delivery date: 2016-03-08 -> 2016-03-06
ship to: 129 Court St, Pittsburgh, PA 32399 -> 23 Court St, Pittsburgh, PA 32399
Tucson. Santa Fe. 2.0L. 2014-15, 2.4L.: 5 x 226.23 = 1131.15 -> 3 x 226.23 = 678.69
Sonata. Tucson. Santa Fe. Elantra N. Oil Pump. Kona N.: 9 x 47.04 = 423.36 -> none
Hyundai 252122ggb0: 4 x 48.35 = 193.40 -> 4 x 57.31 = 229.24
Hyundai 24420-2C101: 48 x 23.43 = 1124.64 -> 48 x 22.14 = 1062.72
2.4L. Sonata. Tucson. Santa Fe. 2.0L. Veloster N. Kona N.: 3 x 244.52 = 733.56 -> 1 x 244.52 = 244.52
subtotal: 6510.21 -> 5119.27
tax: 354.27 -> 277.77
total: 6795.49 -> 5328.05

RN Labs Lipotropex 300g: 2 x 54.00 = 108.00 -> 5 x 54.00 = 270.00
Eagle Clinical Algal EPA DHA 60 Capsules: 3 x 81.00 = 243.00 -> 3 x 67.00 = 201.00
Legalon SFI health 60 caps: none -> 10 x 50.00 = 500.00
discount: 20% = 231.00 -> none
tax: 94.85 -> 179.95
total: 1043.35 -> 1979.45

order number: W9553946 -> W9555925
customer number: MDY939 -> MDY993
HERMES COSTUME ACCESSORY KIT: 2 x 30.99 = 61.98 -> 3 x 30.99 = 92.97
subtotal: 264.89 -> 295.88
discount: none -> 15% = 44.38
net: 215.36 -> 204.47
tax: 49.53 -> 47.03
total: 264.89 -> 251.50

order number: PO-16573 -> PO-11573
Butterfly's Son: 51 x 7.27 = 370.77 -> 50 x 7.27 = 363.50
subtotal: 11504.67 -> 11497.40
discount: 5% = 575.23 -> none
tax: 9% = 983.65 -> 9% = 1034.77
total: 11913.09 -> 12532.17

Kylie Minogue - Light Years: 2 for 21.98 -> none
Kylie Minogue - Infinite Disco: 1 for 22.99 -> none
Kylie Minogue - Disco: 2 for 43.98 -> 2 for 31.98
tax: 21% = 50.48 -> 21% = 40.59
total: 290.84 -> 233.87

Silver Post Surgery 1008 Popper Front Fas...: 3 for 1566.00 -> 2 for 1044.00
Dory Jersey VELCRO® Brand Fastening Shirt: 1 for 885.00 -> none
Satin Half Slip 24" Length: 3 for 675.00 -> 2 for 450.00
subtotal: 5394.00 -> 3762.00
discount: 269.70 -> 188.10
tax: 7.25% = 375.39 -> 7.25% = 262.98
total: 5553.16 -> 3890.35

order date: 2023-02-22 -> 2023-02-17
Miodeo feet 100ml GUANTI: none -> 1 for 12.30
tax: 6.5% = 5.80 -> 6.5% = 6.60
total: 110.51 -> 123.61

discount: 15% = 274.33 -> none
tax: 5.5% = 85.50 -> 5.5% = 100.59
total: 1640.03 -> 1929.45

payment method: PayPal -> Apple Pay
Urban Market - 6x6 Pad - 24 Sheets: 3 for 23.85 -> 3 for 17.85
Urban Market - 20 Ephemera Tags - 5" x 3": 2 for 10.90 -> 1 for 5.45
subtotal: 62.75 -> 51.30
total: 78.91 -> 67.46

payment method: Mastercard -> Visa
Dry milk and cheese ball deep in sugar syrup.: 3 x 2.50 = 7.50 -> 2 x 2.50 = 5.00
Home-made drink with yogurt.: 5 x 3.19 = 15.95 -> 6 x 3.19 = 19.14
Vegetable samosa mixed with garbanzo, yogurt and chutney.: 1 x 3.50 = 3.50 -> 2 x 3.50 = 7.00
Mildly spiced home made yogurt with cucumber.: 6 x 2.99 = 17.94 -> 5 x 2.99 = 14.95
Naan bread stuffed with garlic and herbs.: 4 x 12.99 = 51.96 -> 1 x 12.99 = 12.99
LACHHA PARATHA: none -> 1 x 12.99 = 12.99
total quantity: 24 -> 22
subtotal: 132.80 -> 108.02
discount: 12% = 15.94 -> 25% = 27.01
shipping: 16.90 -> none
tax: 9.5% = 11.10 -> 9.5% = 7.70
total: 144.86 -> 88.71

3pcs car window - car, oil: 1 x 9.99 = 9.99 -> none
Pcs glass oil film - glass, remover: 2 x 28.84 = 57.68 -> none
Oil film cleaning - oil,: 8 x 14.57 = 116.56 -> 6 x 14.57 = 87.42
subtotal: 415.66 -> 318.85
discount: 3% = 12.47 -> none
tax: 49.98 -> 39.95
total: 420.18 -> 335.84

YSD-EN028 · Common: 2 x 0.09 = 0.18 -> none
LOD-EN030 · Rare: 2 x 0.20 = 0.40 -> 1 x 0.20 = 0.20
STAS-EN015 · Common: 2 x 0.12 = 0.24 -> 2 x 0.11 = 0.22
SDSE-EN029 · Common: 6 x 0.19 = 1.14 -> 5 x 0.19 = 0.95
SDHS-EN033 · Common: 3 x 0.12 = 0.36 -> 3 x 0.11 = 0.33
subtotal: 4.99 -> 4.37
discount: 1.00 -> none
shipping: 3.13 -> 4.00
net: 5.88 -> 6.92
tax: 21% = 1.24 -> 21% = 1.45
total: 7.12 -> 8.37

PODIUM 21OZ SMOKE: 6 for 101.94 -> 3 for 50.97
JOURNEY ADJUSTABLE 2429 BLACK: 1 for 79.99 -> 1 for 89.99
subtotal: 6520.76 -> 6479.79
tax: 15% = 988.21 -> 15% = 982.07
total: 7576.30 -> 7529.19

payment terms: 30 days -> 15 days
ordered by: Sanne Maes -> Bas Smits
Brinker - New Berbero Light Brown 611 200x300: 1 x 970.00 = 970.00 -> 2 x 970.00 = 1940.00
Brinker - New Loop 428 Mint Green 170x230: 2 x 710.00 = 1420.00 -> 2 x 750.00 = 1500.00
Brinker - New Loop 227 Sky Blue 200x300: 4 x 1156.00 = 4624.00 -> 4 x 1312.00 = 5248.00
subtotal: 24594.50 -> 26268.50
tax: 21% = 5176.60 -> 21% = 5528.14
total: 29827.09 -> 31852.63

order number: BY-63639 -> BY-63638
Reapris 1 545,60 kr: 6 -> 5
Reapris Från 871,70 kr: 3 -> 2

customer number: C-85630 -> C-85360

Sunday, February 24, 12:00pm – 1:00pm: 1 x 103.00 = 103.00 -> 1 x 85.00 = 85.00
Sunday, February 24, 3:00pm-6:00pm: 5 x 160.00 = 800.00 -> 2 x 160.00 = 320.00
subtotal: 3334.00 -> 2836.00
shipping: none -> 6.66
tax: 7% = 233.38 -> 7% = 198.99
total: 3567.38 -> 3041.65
|---|
Beginning with the opening line above, retype the records exactly through the line with "Hyundai 252122ggb0: 4", both ends included.

Written solution ->
delivery date: 2016-03-08 -> 2016-03-06
ship to: 129 Court St, Pittsburgh, PA 32399 -> 23 Court St, Pittsburgh, PA 32399
Tucson. Santa Fe. 2.0L. 2014-15, 2.4L.: 5 x 226.23 = 1131.15 -> 3 x 226.23 = 678.69
Sonata. Tucson. Santa Fe. Elantra N. Oil Pump. Kona N.: 9 x 47.04 = 423.36 -> none
Hyundai 252122ggb0: 4 x 48.35 = 193.40 -> 4 x 57.31 = 229.24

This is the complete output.